[INPUT]
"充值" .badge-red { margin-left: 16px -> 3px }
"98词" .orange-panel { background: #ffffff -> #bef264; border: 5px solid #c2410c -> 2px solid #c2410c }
--
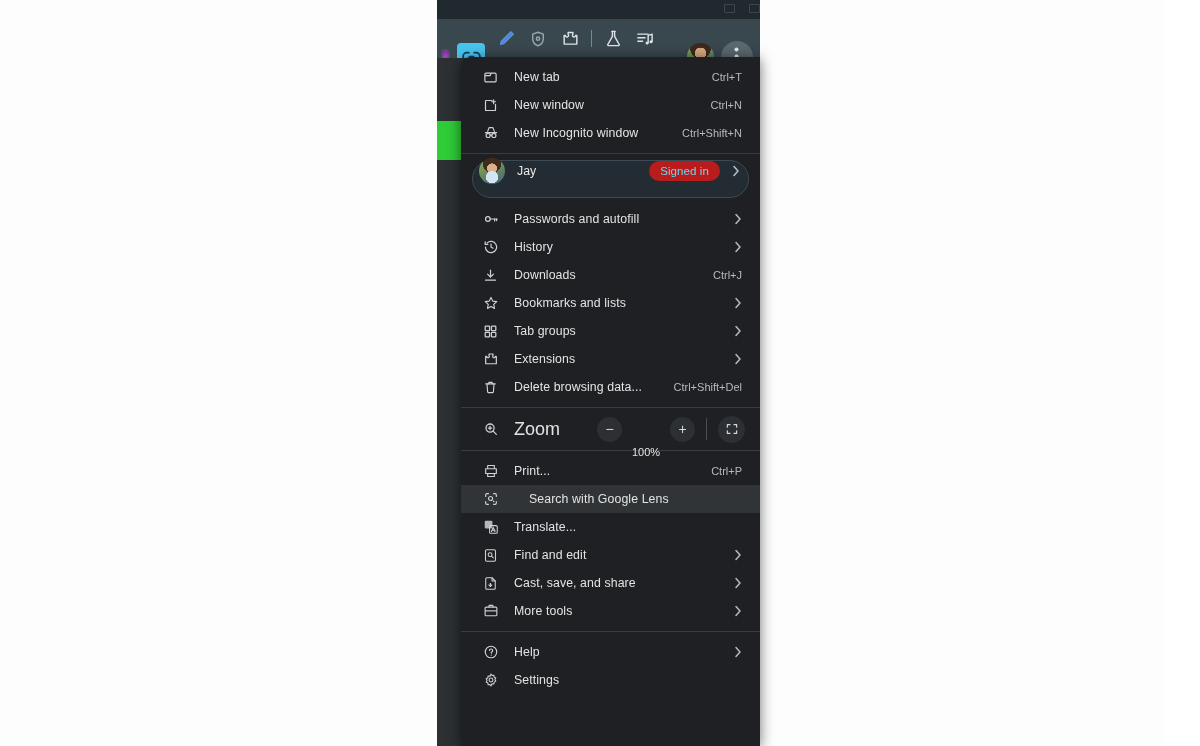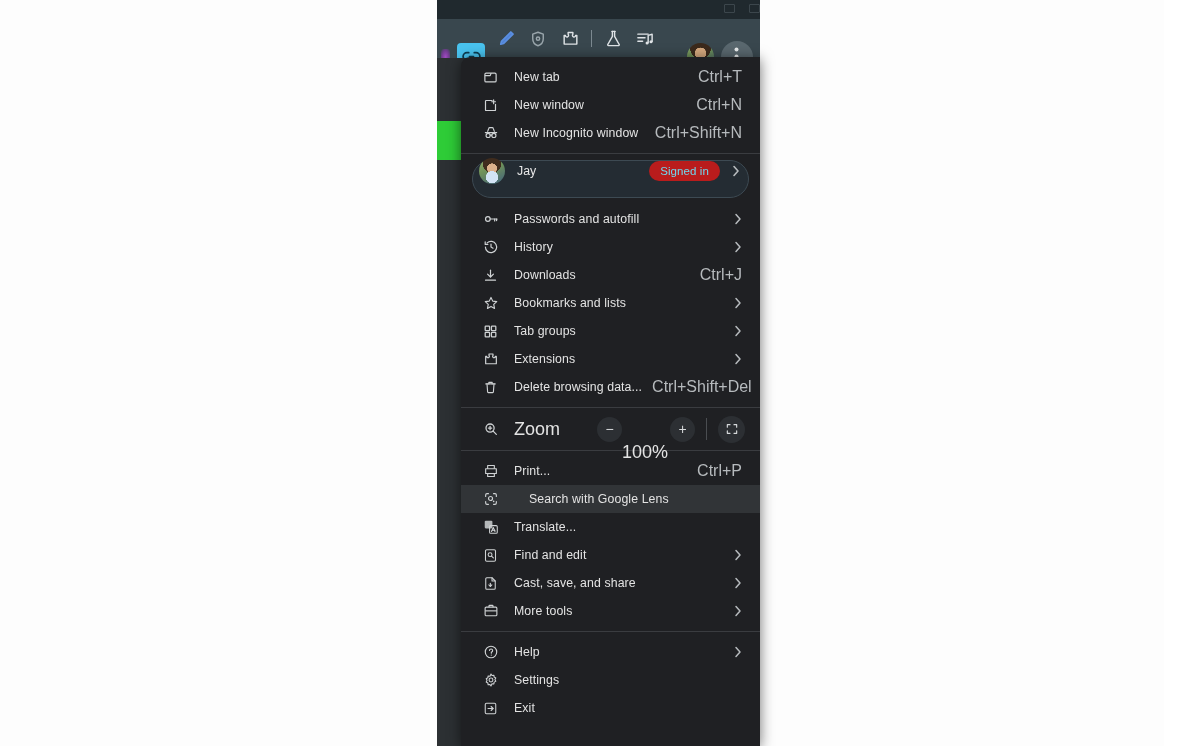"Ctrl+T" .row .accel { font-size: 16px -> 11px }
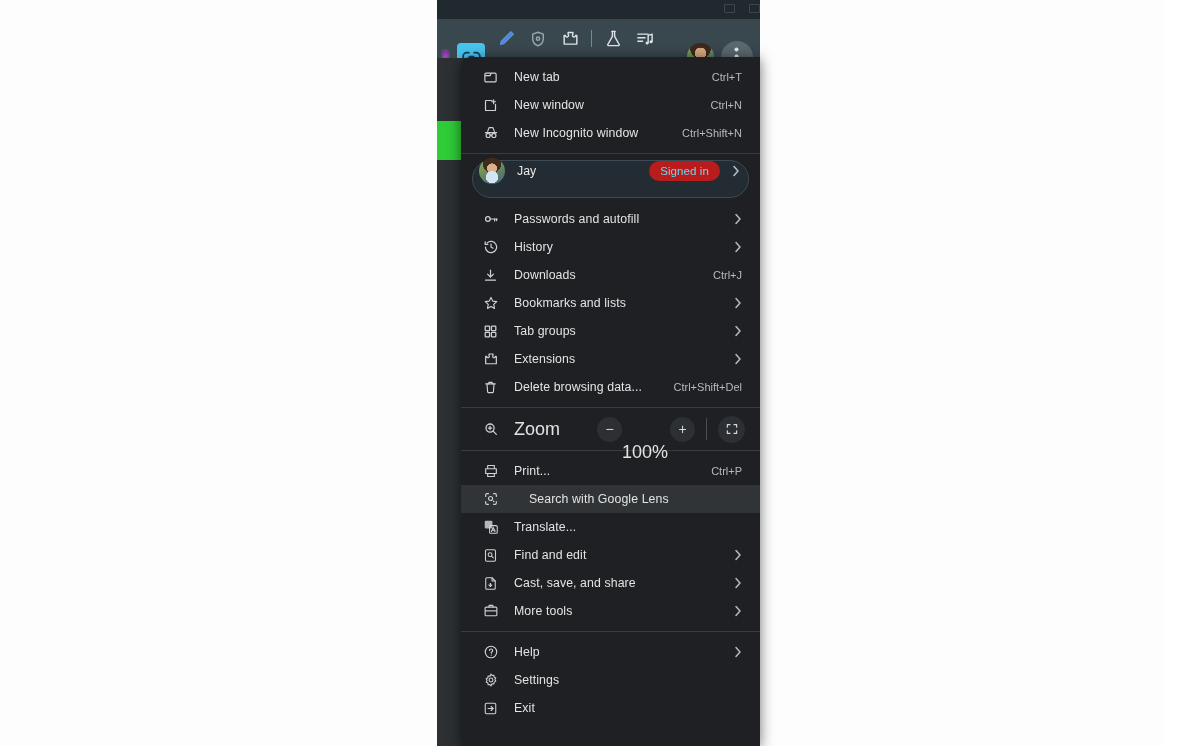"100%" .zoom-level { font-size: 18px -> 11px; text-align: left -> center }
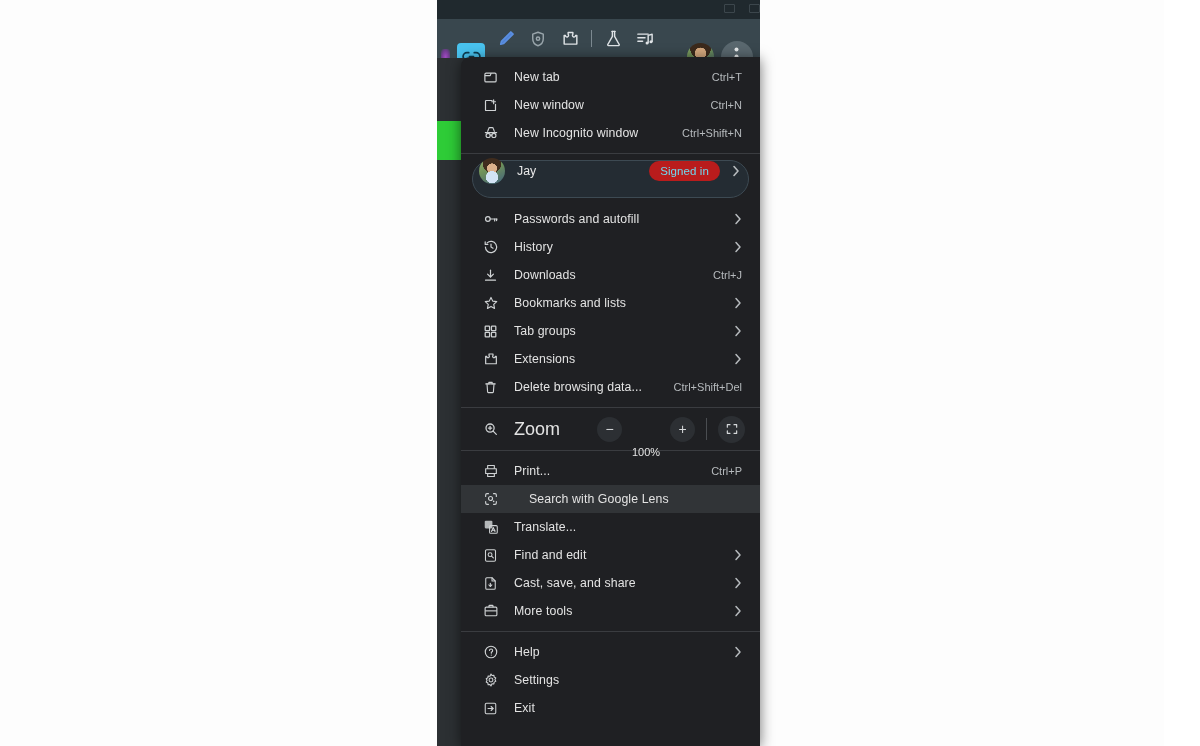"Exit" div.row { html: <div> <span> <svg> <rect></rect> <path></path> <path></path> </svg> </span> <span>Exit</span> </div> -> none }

[TASK TO CARRY OUT] Take the lines above from the one containing "margin-left: 16px ->" to the one containing "background: #ffffff ->" and retype them exactly, both ends included, with nothing added.

[TASK ANSWER]
"充值" .badge-red { margin-left: 16px -> 3px }
"98词" .orange-panel { background: #ffffff -> #bef264; border: 5px solid #c2410c -> 2px solid #c2410c }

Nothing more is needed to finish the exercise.